%%

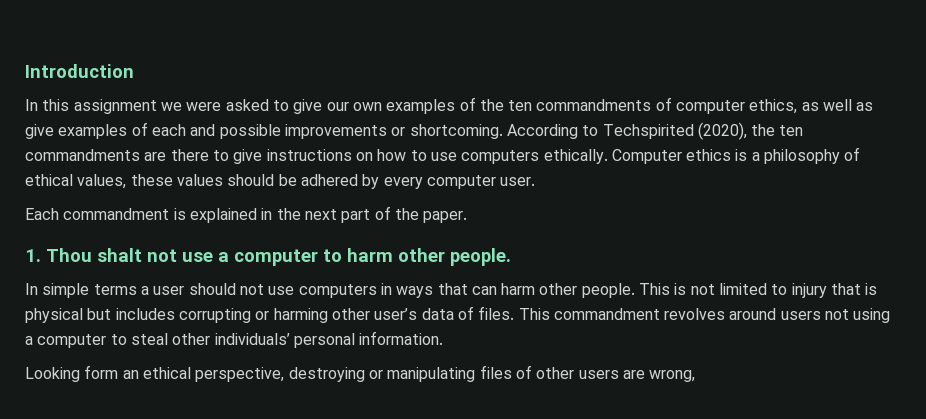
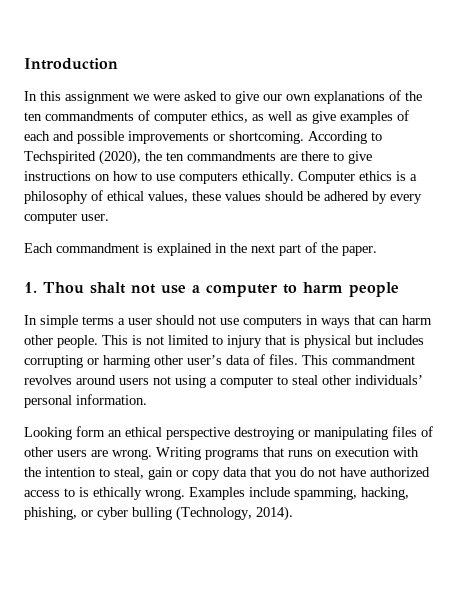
- In this assignment we were asked to give our own examples of the ten commandments of computer ethics, as well as give examples of each and possible improvements or shortcoming.
+ In this assignment we were asked to give our own explanations of the ten commandments of computer ethics, as well as give examples of each and possible improvements or shortcoming.
- 1. Thou shalt not use a computer to harm other people.
+ 1. Thou shalt not use a computer to harm people
- Looking form an ethical perspective, destroying or manipulating files of other users are wrong,
+ Looking form an ethical perspective destroying or manipulating files of other users are wrong. Writing programs that runs on execution with the intention to steal, gain or copy data that you do not have authorized access to is ethically wrong. Examples include spamming, hacking, phishing, or cyber bulling (Technology, 2014).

%%

# Task instructions
Pictures in the records must not appear in the copy; transcribe everything else precisely.

# Solution below
- In this assignment we were asked to give our own examples of the ten commandments of computer ethics, as well as give examples of each and possible improvements or shortcoming.
+ In this assignment we were asked to give our own explanations of the ten commandments of computer ethics, as well as give examples of each and possible improvements or shortcoming.
- 1. Thou shalt not use a computer to harm other people.
+ 1. Thou shalt not use a computer to harm people
- Looking form an ethical perspective, destroying or manipulating files of other users are wrong,
+ Looking form an ethical perspective destroying or manipulating files of other users are wrong. Writing programs that runs on execution with the intention to steal, gain or copy data that you do not have authorized access to is ethically wrong. Examples include spamming, hacking, phishing, or cyber bulling (Technology, 2014).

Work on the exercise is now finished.